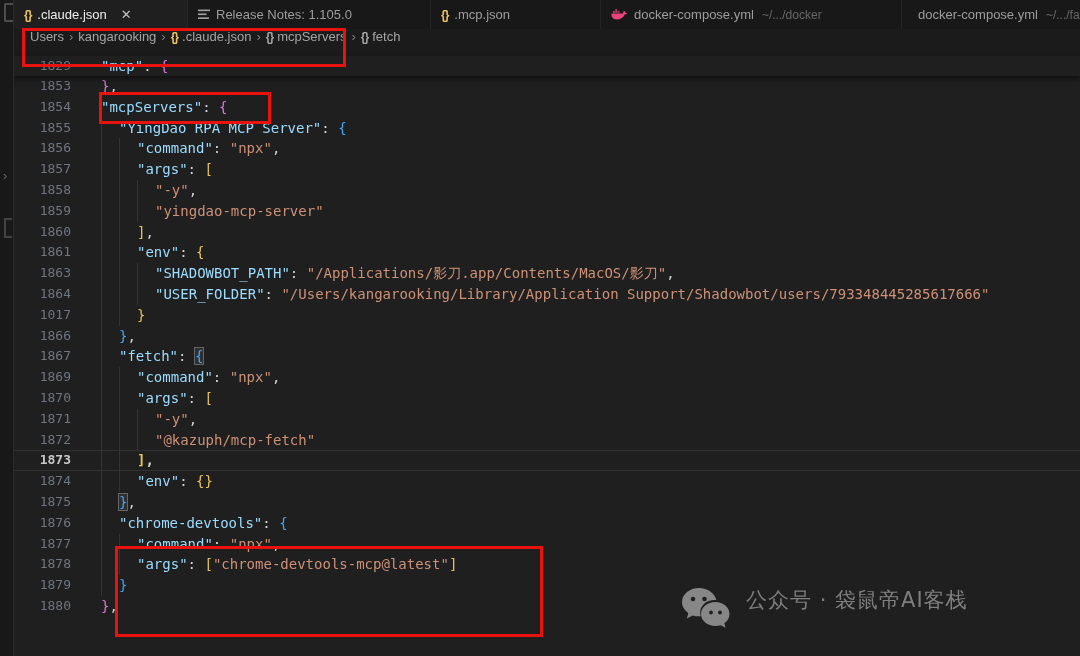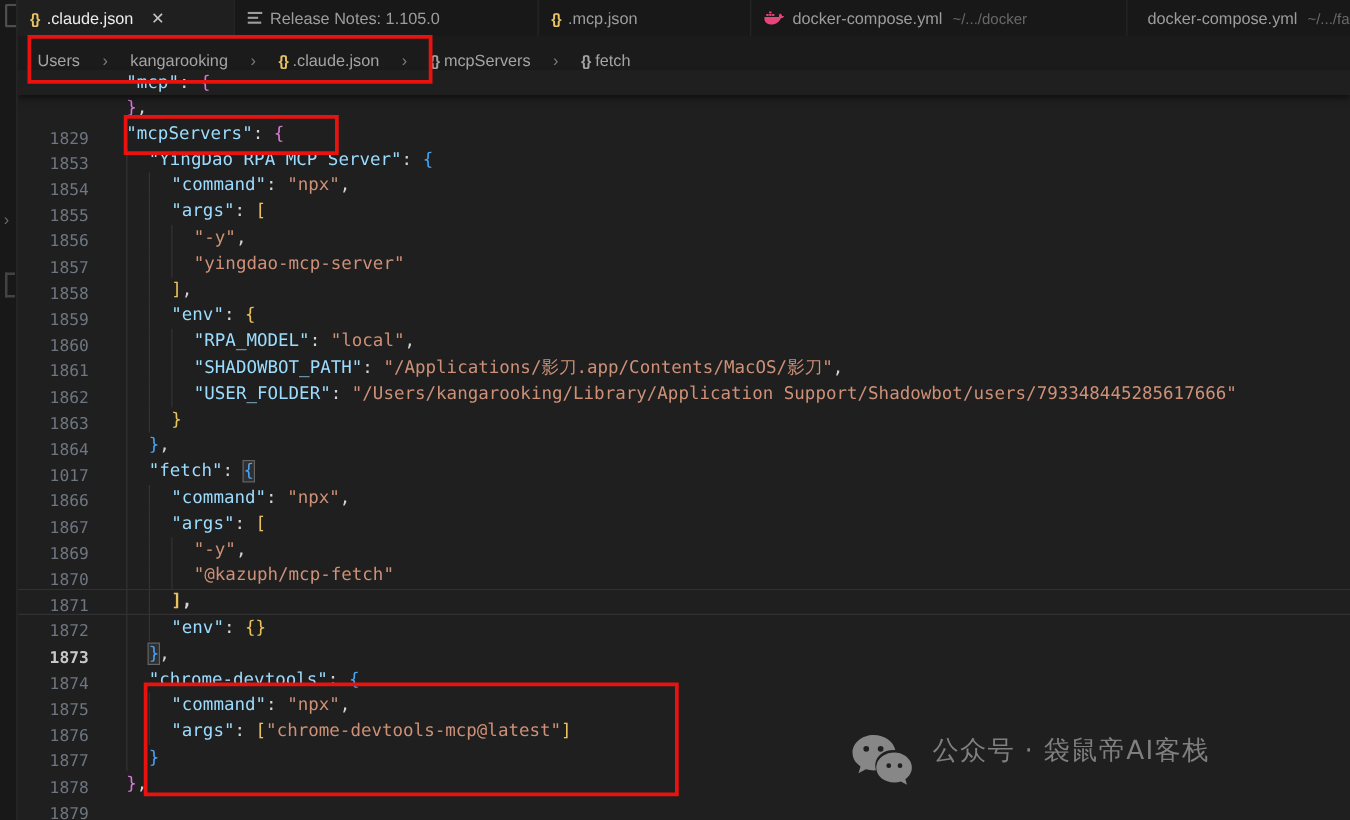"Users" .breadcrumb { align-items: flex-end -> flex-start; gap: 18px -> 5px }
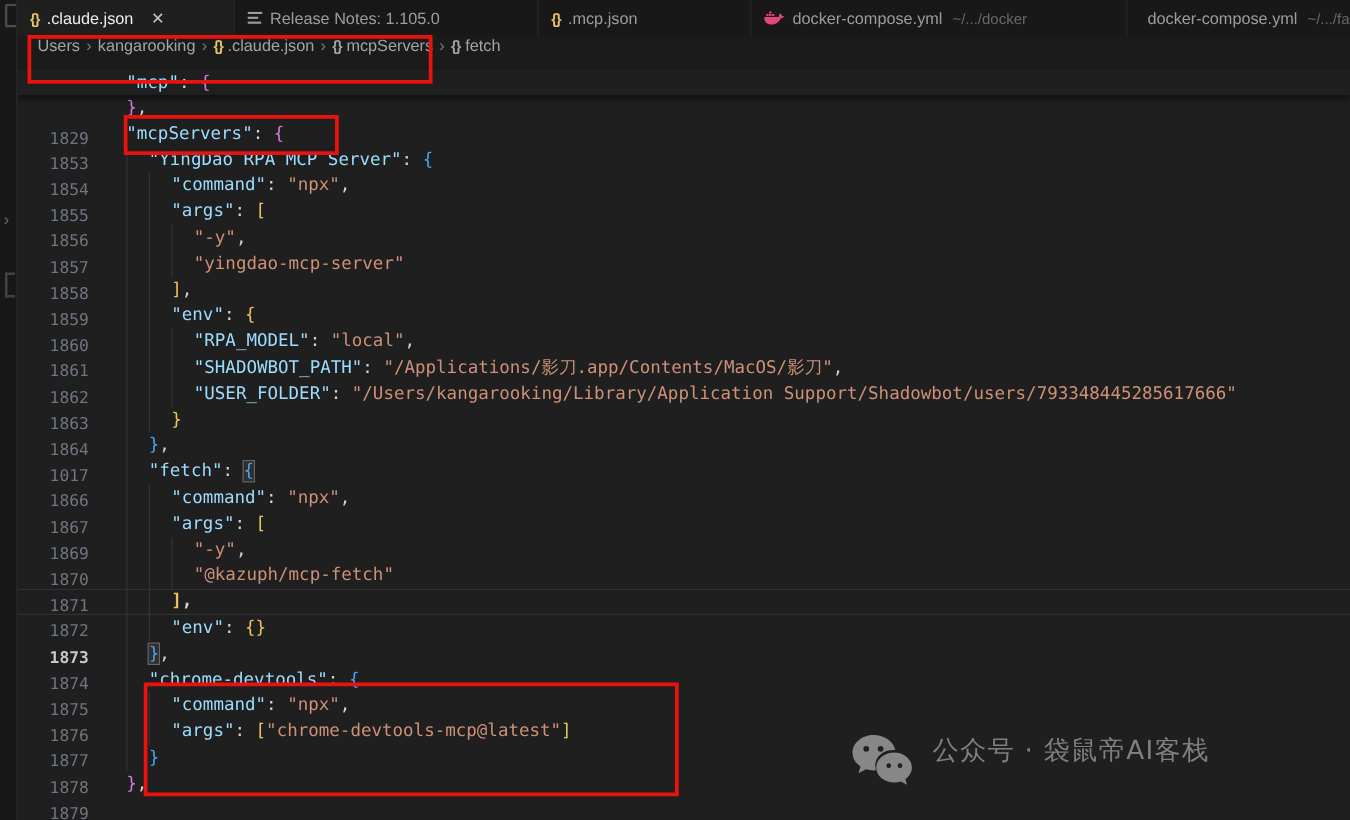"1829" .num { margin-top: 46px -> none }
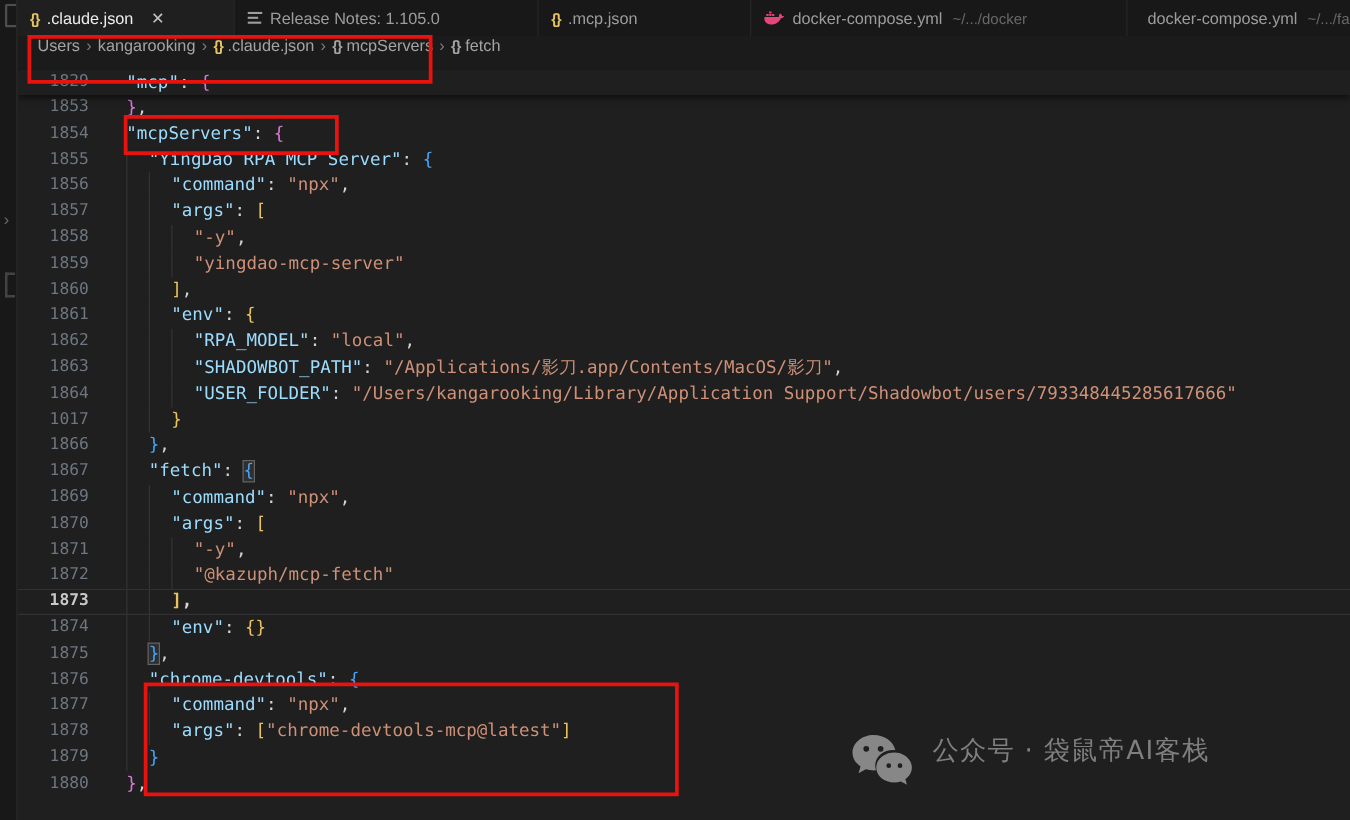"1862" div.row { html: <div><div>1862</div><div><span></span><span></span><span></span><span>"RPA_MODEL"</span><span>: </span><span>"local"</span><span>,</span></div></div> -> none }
--
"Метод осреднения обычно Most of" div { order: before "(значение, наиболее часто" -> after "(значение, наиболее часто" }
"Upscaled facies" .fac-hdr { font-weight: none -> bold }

- _What is being asked_
Produce only the lines from the line containing "осреднения обычно Most" through the line containing "font-weight: none ->", inclusive of both, exactly as they stand in the entries above.

- _Answer to the exercise_
"Метод осреднения обычно Most of" div { order: before "(значение, наиболее часто" -> after "(значение, наиболее часто" }
"Upscaled facies" .fac-hdr { font-weight: none -> bold }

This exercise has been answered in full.